Comparison of the structures of the quinone-binding sites in beef heart mitochondria.

The ubiquinone pool in mitochondrial membranes serves as an electron carrier between both NADH-coenzyme Q oxidoreductase (Complex I) and succinate-coenzyme Q oxidoreductase (Complex II) and ubiquinol-cytochrome-c oxidoreductase (Complex III). It has been reported (Saitoh, I., Miyoshi, H., Shimizu, R., and Iwamura, H. (1992) Eur. J. Biochem. 209, 73-79) that 2-alkyl-4,6-dinitrophenols compete with exogenous coenzyme Q (Q) to inhibit electron transport through cytochromes b and c1 in mammalian mitochondria as well as in photosystem II. We have probed the similarities and differences in the reaction sites of exogenous Q in all three segments of the respiratory chain using selected 2-alkyl-4,6-dinitrophenols. The inhibition of Q analog reduction by the dinitrophenol derivatives was competitive for Complex I and noncompetitive for Complex II. The inhibition of Complex III was competitive with the pentyl analog, but was uncompetitive with the decyl analog, which may be due to different interactions of the two quinol analogs with Complex III. The degree of inhibition by several of these compounds was comparable for Complexes I and III, but Complex II was inhibited to a much smaller extent. The inhibitory potency of these compounds for Complexes I and III was increased by branching and by lengthening the carbon chain at the 2-position equivalent to the isoprenoid side chain of ubiquinone.
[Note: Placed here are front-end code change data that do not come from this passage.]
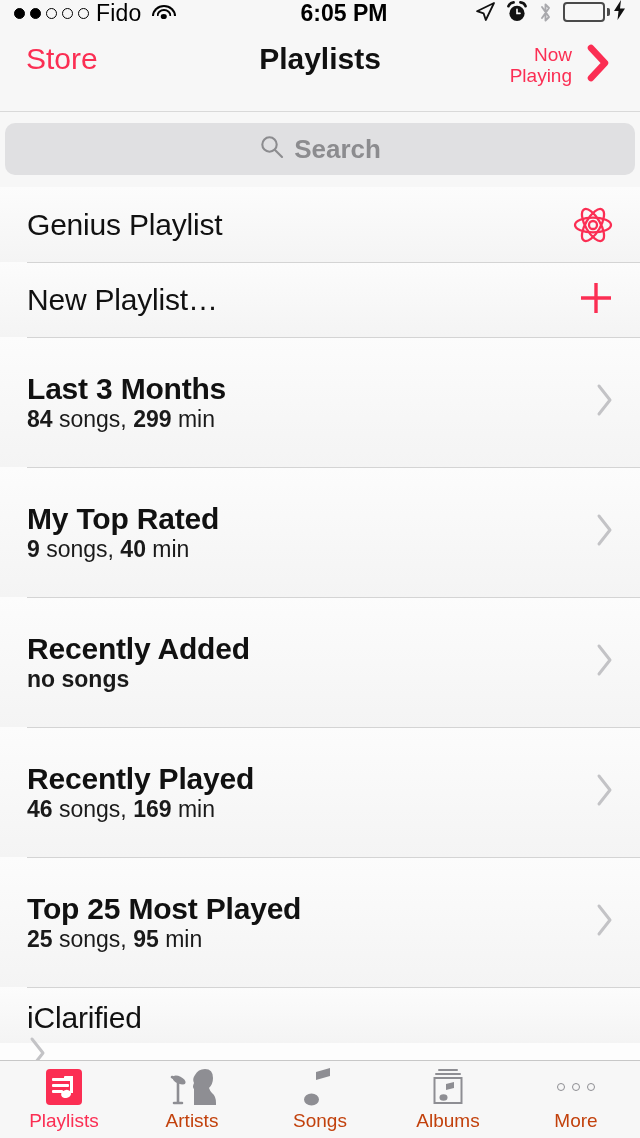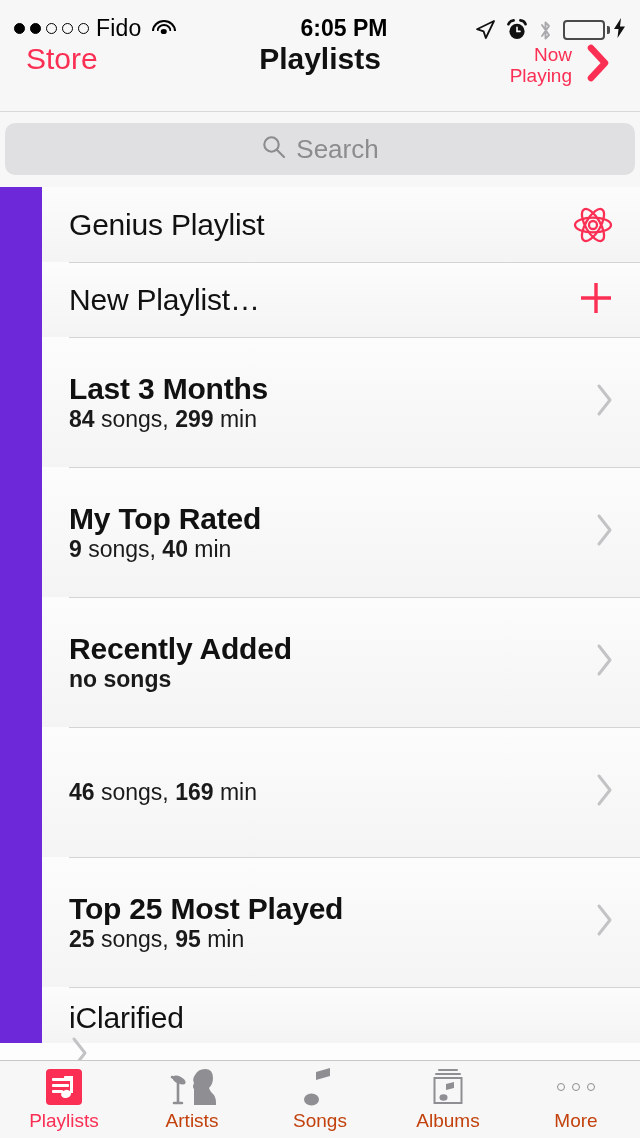--- a/index.html
+++ b/index.html
@@ -13,7 +13,7 @@
   
   .statusbar {
     height:42px; background:#f7f7f7;
-    display:flex; align-items:flex-end; padding:0 14px;
+    display:flex; align-items:flex-start; padding:0 14px;
     position:relative;
   }
   .sb-left { display:flex; align-items:center; gap:7px; }

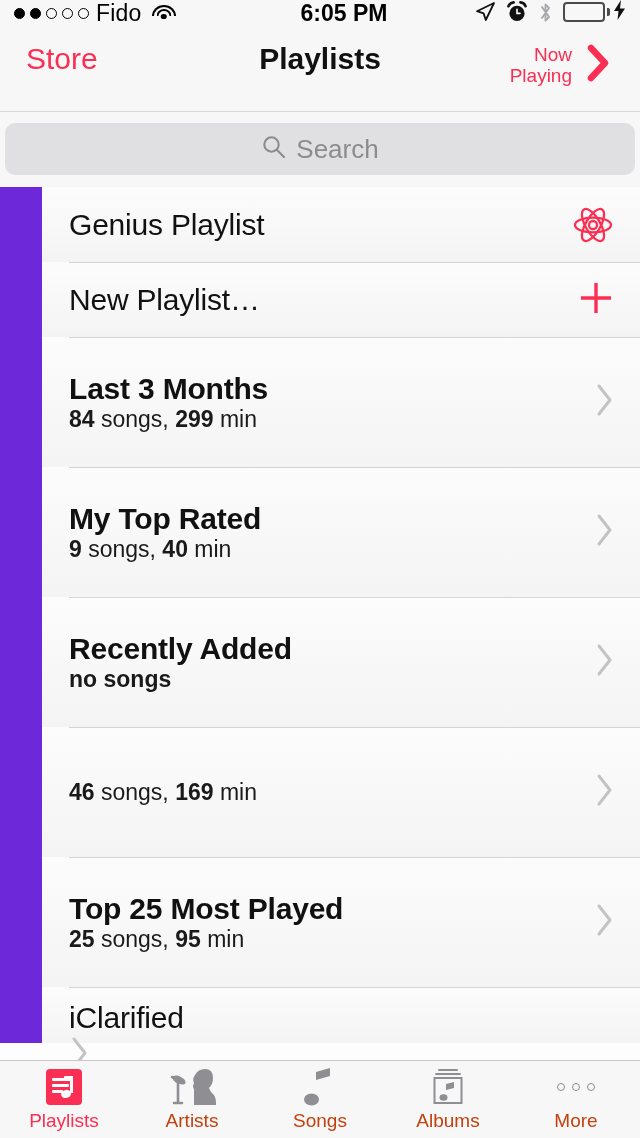--- a/index.html
+++ b/index.html
@@ -54,7 +54,7 @@
   .np-chevron { display:block; }
 
   
-  .searchwrap { background:#f7f7f7; padding:11px 5px 12px; }
+  .searchwrap { background:#f7f7f7; padding:11px 5px 12px;font-weight:bold; }
   .searchbar {
     height:52px; background:#e0e0e2; border-radius:10px;
     display:flex; align-items:center; justify-content:center; gap:9px;

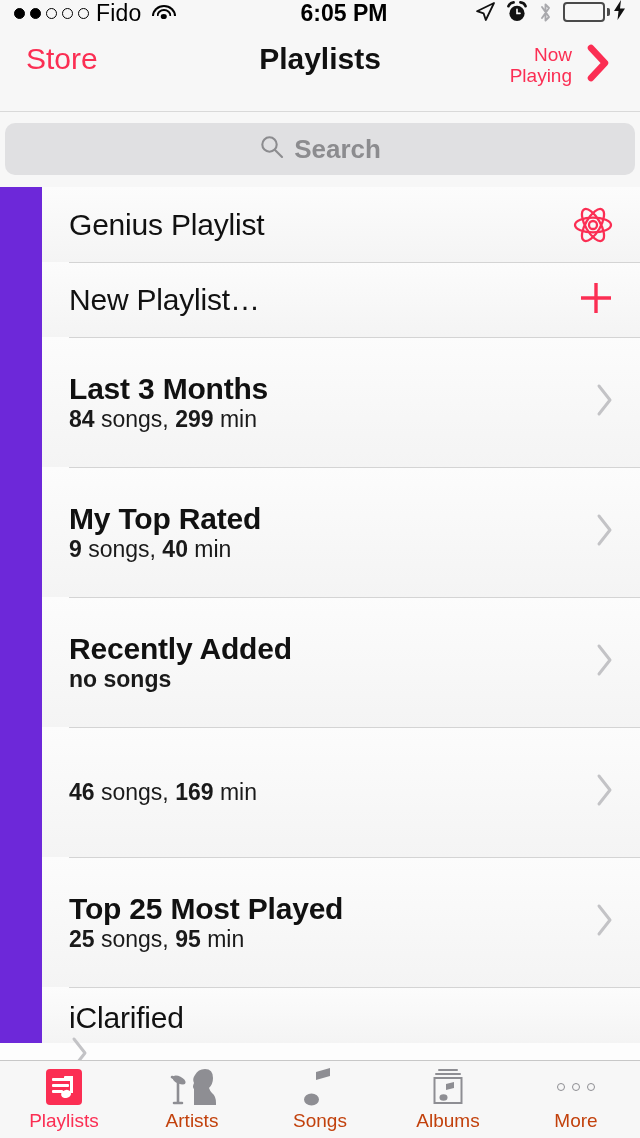--- a/index.html
+++ b/index.html
@@ -63,7 +63,7 @@
   .search-ph { font-size:26px; color:#8c8c8f; }
 
   
-  .list { background:#6d28d9;padding-left:42px; }
+  .list { background:#0369a1; }
   .row {
     position:relative; display:flex; align-items:center;
     padding:0 24px 0 27px;

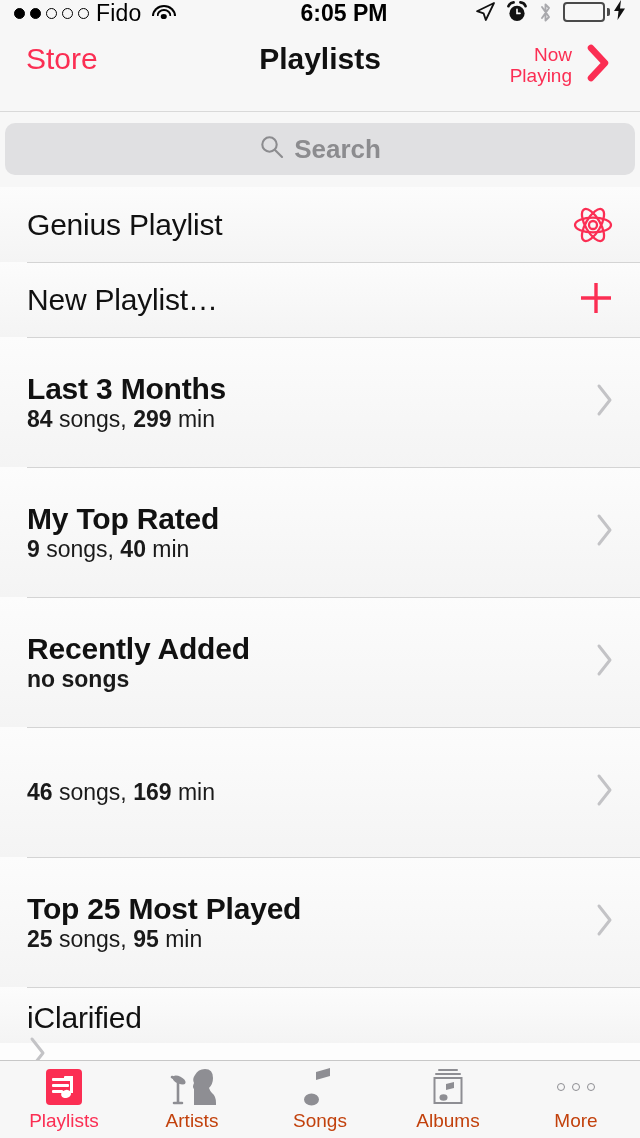--- a/index.html
+++ b/index.html
@@ -273,6 +273,7 @@
 
     <div class="row playlist">
       <div class="row-main">
+        <div class="row-title">Recently Played</div>
         <div class="row-sub">
           <b>46</b>
           <span>songs,</span>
Hydrophobic substituents increased the inhibition of Complex II. Replacement of the phenolic OH group by a chlorine atom decreased the maximum inhibition of Complex III, but increased that of Complex I. These data suggest that the structures of the exogenous Q-binding sites in Complexes I and III may be similar, but not identical, and that they are different from that in Complex II.